In 1964 my wife and I and four children had a working holiday for three months in Britain and Ireland. We had almost no Canadian news in the British newspapers. Except for Honest Ed’s. The news was that Ed had offered free boxes of bathing suits to the first 100 who came into his store early one day. He would go one step further than the “topless” bathing suit fad and start a new fad: topless and bottomless. And the first 100 customers walked away with 100 empty boxes!

And the Brits thought Canadians were dull!

There’s often confusion about top and bottom. For example there’s a lot of talk about the “bottom line” being so important in business. But to a poor business the bottom line means the lowest income that the business can afford: to a thriving business it means the most big fat income that can be achieved!

Bishop John Robinson, around the time we were in Britain that year, published “Honest to God,” in which he scandalized some believers by saying that God is neither “up” nor “down.” Poor King Claudius, Prince Hamlet’s uncle, miserably admitting
‘My words fly up, my thoughts remain below,
Words without thoughts never to heaven go.’
And Mr. Khrushkev in Russia poked fun at Christians by saying that his cosmonauts had not been able to find God in the sky!

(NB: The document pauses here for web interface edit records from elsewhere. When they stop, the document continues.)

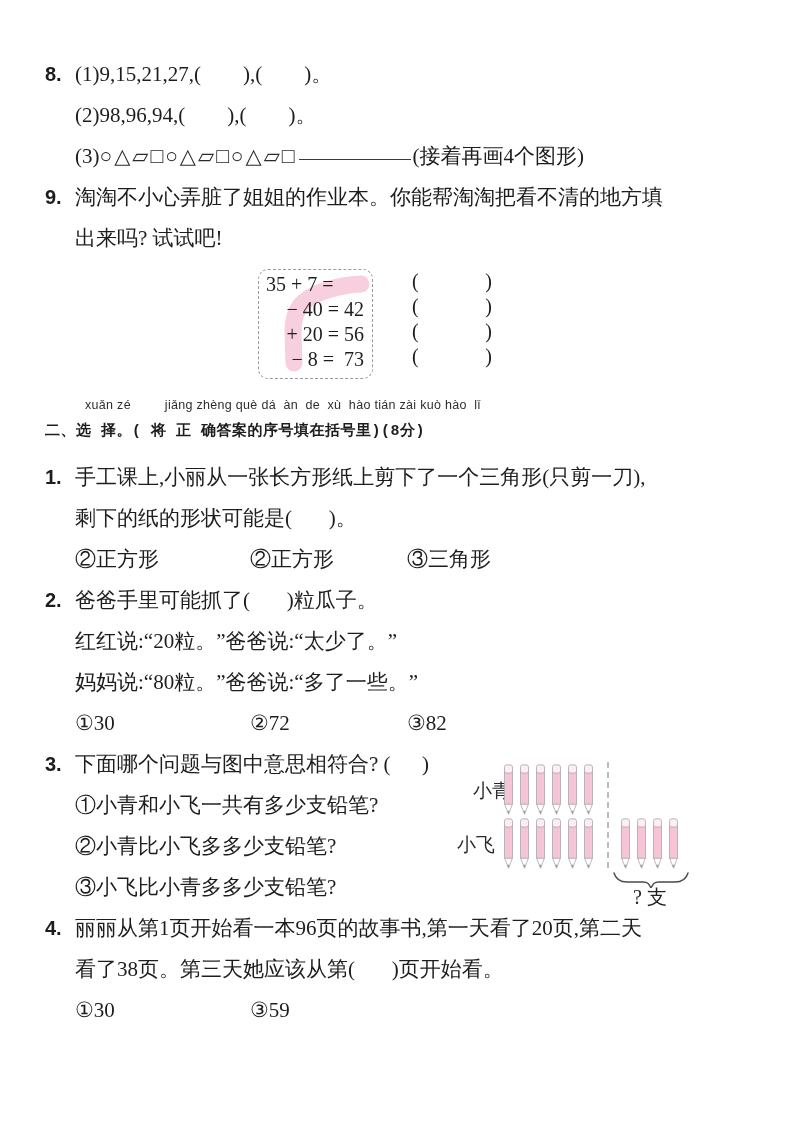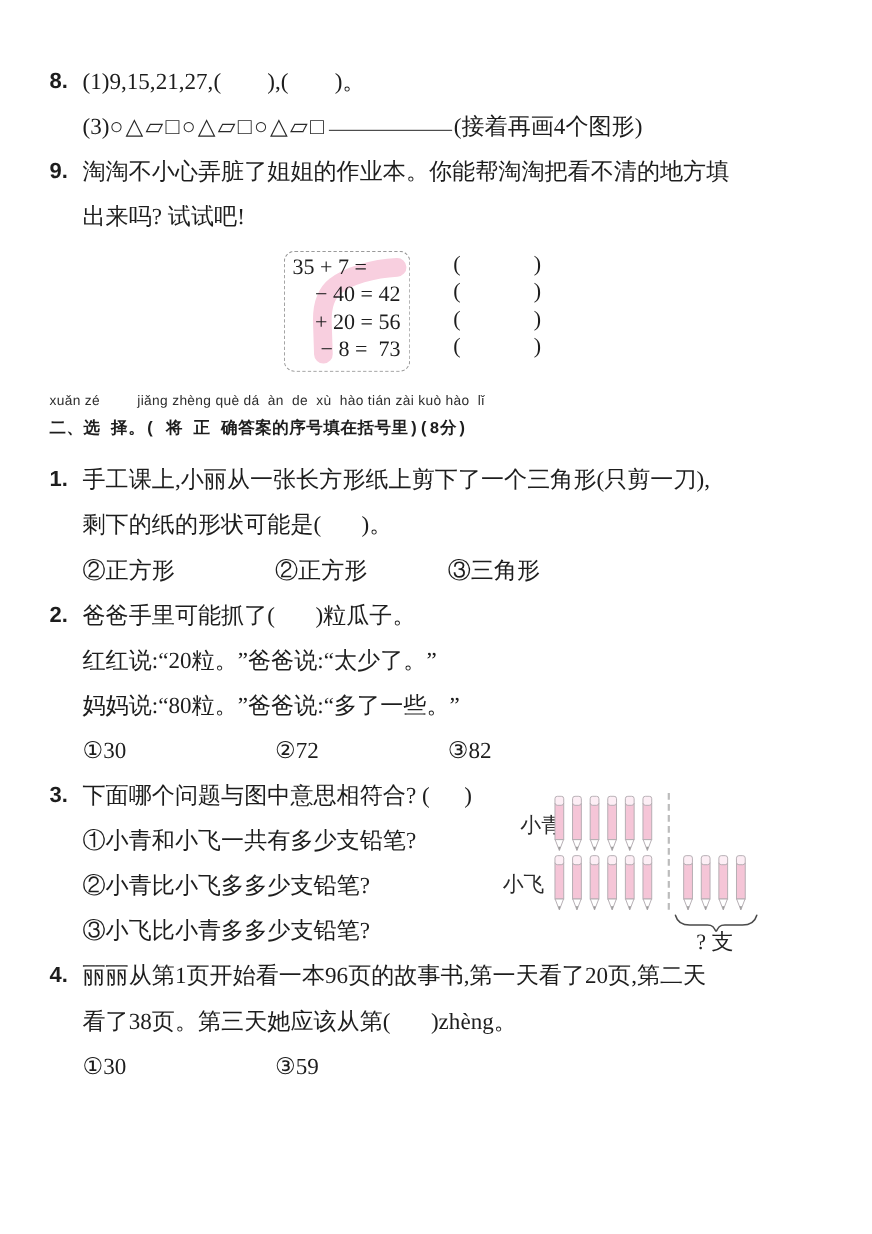--- a/index.html
+++ b/index.html
@@ -32,21 +32,21 @@
   }
   .eq-blob{position:absolute;left:0;top:0;pointer-events:none;}
   .eq-row{position:relative;height:25px;line-height:25px;font-size:20px;white-space:pre;z-index:2;}
   .eq-row.r1{text-align:left;padding-left:7px;}
   .eq-row.rr{text-align:right;padding-right:8px;}
   .paren-col{margin-left:39px;}
   .paren-row{height:25px;line-height:25px;font-size:20px;width:80px;display:flex;justify-content:space-between;}
   
   .sec2{margin-top:18px;}
   .pinyin{
-    display:block;height:16px;line-height:16px;
+    display:block;margin-left:40px;height:16px;line-height:16px;
     font-family:"Liberation Sans","DejaVu Sans",sans-serif;
     font-size:12.5px;color:#2e2e2e;white-space:pre;letter-spacing:0.3px;
   }
   .sec-title{
     height:38px;line-height:38px;
     font-family:Liberation Mono, monospace;
     font-weight:bold;font-size:15px;letter-spacing:0.5px;white-space:pre;
   }
   .q1{margin-top:6px;}
   .opts{display:grid;grid-template-columns:175px 157px auto;height:41px;line-height:41px;font-size:21px;white-space:pre;}
@@ -61,20 +61,21 @@
   .brace-label{position:absolute;left:160px;top:122px;width:70px;text-align:center;font-size:20px;color:#222;white-space:pre;}
 </style>
 </head>
 <body>
 
 <div class="page">
 
   <div class="q">
     <span class="qnum">8.</span>
     <div class="line">(1)9,15,21,27,(        ),(        )。</div>
+    <div class="line">(2)98,96,94,(        ),(        )。</div>
     <div class="line"><span>(3)</span><span class="shapes">○△▱□○△▱□○△▱□</span><span class="blank"></span><span>(接着再画4个图形)</span></div>
   </div>
 
   <div class="q">
     <span class="qnum">9.</span>
     <div class="line">淘淘不小心弄脏了姐姐的作业本。你能帮淘淘把看不清的地方填</div>
     <div class="line">出来吗? 试试吧!</div>
     <div class="eq-area">
       <div class="eq-box">
         <svg class="eq-blob" width="115" height="106" viewBox="0 0 115 106">
@@ -231,20 +232,20 @@
       <svg class="brace" width="76" height="16" viewBox="0 0 76 16">
         <path d="M1 1 C3 8 8 10 14 10 L30 10 C35 10 36 12 38 16 C40 12 41 10 46 10 L62 10 C68 10 73 8 75 1" fill="none" stroke="#4a4a4a" stroke-width="1.4" stroke-linecap="round"></path>
       </svg>
       <span class="brace-label">? 支</span>
     </div>
   </div>
 
   <div class="q">
     <span class="qnum">4.</span>
     <div class="line">丽丽从第1页开始看一本96页的故事书,第一天看了20页,第二天</div>
-    <div class="line">看了38页。第三天她应该从第(       )zhèng。</div>
+    <div class="line">看了38页。第三天她应该从第(       )页开始看。</div>
     <div class="opts">
       <span>①30</span>
       <span>③59</span>
     </div>
   </div>
 
 </div>
 
 </body></html>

The basis of some of our “up and down” metaphor is that our head, with which we seem to think and certainly do talk, is above our feet and other parts of us which amble along closer to the ground. The head is the boss
(or thinks it is) and it is “up”.

We carry this metaphor into many things beside religion. We think of evolution as coming “up” from inorganic matter, to organisms, to plants, viruses, fish, animals, and humans. We also think of personal advance as coming up. Not just in social terms, top of the class, but what happens with some animals.

Gregory Bateson, a great anthropologist of the last century, experimented with dolphins and had them do more advanced experiments. Dolphins were trained to respond to more and more complex signals, and then were faced with no approval response from the signaller:

‘What happened next in this particular experiment was completely unexpected. The porpoise’s mind jumped to a higher logical type. The animal not only invented a new trick; it proceeded to perform four absolutely new capers that had never before been observed in this particular species of animal. The porpoise had become transcontextual. It had broken through the double-bind to what Bateson calls ”Learning III”. In Learning III we literally rise to a new level of existence, and then look down and recall our past consciousness, fraught with what we thought was irresolvable contradiction. “Oh yes,” we may say,” that’s what that was all about!”’(Morris Berman, “The Re-enchantment of the World,” 1981, 230-1)

Would that be a good metaphor for Jesus’ resurrection? And, remembering Kurt Godel: we cannot explain the resurrection of Jesus by reference alone to the world from which he “transcontextualized”!